The answers don't change. But someone still has to type them out. Again. And again.
That's not a strategy problem — it's a repetitive labor problem. And it's one of those things clients don't think to solve until you point it out. They're so used to answering the same question 40 times a week that it just feels like part of the job.
When you position an AI agent as the thing that handles that layer, it's not a hard sell. It's obvious. They're already doing it manually. You're just automating what's already happening. The agent connects to their CRM, pulls product info, checks their catalog, responds in their voice. The client stops spending an hour a day on repetitive WhatsApp messages. You get paid to set it up.
Who this makes sense for
If you're already doing CRM consulting, marketing automation, or integration work for SMBs, this is kind of a natural add-on. You're already in the conversation about systems and workflows. The client trusts you to connect things and make them work. Adding AI-powered customer communication to that list isn't a big leap.
Digital agencies see it the same way. You build the website, set up their social accounts, maybe run some ads. Then they ask how to handle all the inbound messages. You could tell them to hire someone. Or you could set up an agent that does it automatically and earn a setup fee in the process.
It works for anyone who's positioned as the person clients call when they need something connected or automated. Because that's exactly what this is — connecting their communication channels to an AI system that already knows their business.
What the setup actually looks like
The platform scans their website, pulls in product info, learns the business. You work with them to figure out what the agent should handle — lead capture, FAQs, appointment booking, order status, whatever fits. Then you connect it to WhatsApp Business API, Instagram, Messenger, or their site. (Meta partnership means the WhatsApp piece is official, not some workaround that breaks every other month.)
Once it's live, the client sees messages getting answered in real time. You see a setup fee hit your account. The platform sees a new subscription. And you keep earning commissions as long as the client's using it.
No ongoing support work on your end unless they want to expand the setup or connect something new — which is just another billable project.
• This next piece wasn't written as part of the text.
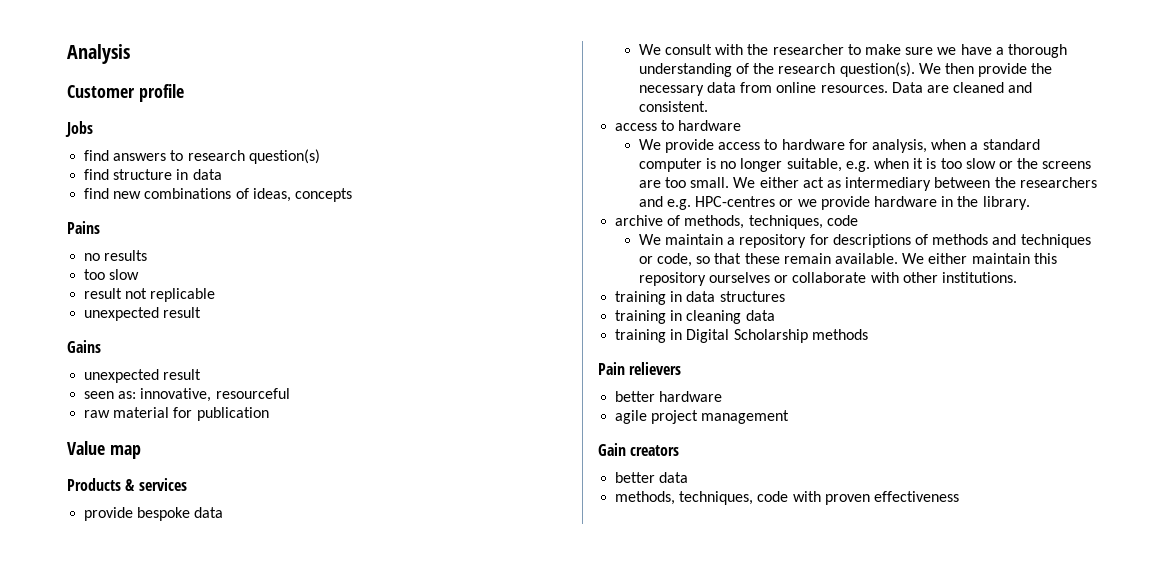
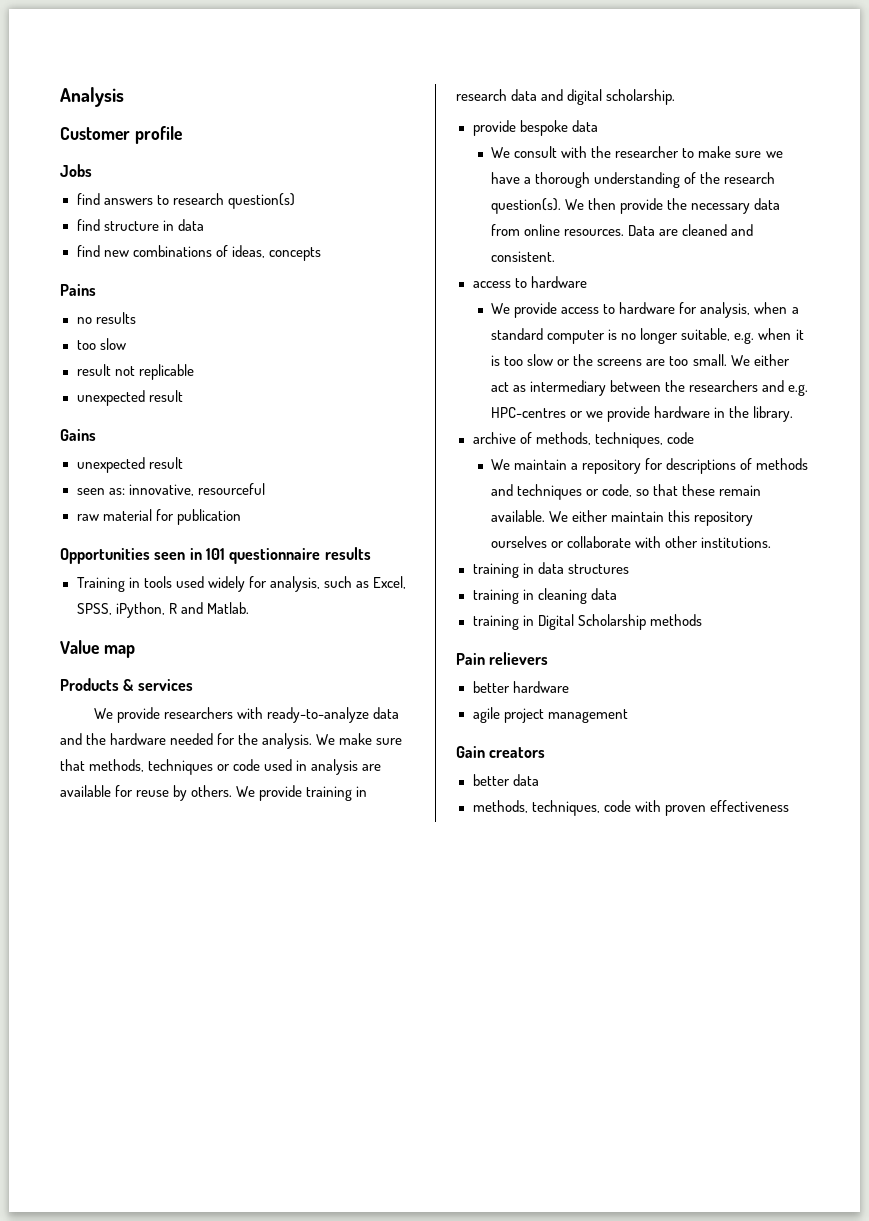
+ Opportunities seen in 101 questionnaire results
+ Training in tools used widely for analysis, such as Excel, SPSS, iPython, R and Matlab.
+ We provide researchers with ready-to-analyze data and the hardware needed for the analysis. We make sure that methods, techniques or code used in analysis are available for reuse by others. We provide training in research data and digital scholarship.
The part most integrators miss
A lot of consultants think their job ends when the system is configured. But clients don't stop needing things after the handoff. They need the next layer. The automation that runs on top of what you just set up. The AI that handles what used to take human hours.
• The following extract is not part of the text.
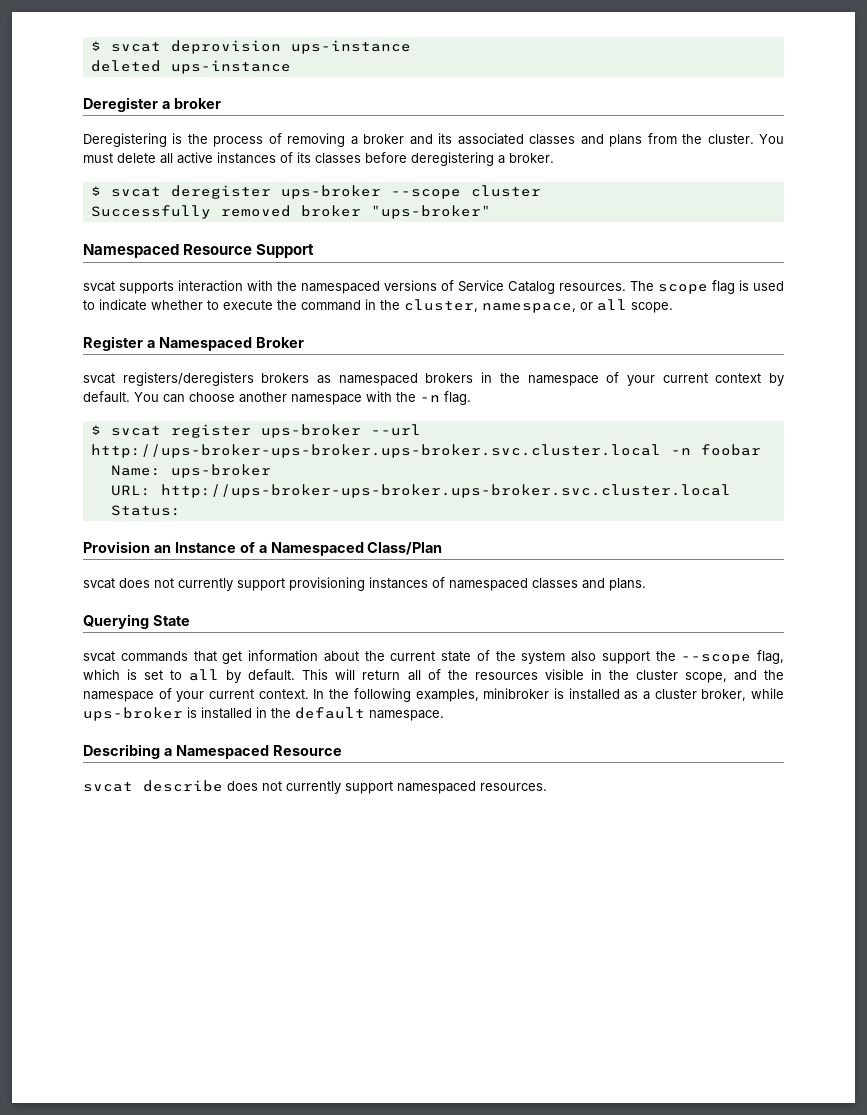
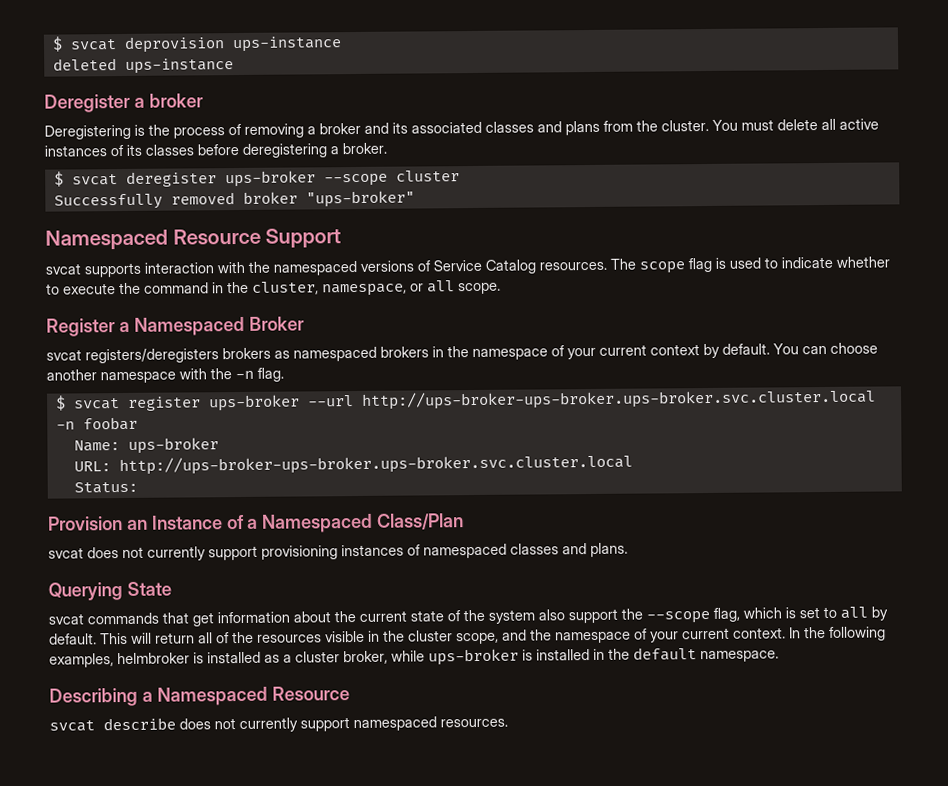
- In the following examples, minibroker is installed as a cluster broker, while ups-broker is installed in the default namespace.
+ In the following examples, helmbroker is installed as a cluster broker, while ups-broker is installed in the default namespace.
If you're not offering that, someone else will. And they'll position it as part of the same conversation you were just having — except now they're the one charging the setup fee and earning the recurring cut.
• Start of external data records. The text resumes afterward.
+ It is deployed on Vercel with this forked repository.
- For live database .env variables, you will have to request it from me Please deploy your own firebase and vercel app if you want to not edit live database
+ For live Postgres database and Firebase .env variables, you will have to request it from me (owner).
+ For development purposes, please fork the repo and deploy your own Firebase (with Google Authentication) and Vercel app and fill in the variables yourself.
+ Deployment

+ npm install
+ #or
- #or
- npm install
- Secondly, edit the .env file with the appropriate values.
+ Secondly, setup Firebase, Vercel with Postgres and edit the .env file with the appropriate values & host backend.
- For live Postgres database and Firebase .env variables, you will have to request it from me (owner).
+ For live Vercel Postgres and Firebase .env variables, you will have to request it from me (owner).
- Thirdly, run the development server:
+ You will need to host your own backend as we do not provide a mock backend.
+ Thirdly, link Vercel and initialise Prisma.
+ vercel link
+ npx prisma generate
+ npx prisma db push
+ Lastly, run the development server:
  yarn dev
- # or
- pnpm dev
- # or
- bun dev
The opportunity's not in building the technology. It's in being the person who brings it to the client and makes it work for their specific situation. That's the consulting part. The part you're already good at.
AssistantLabs built the partnership program specifically for this. You bring the client relationship and the setup expertise. We handle the platform, the infrastructure, the English-language support, and the ongoing maintenance. You charge whatever setup fee makes sense for your business. Your client gets an AI agent that actually works with their CRM, catalog, and communication channels. And you earn recurring commissions without taking on a support burden.
No inventory. No development costs. No middleware that breaks when Meta changes an API. Just a new revenue stream from the clients you're already serving. If you work with SMBs that need better customer communication — and honestly, which ones don't — this might be the service add-on you didn't know you were already positioned to offer.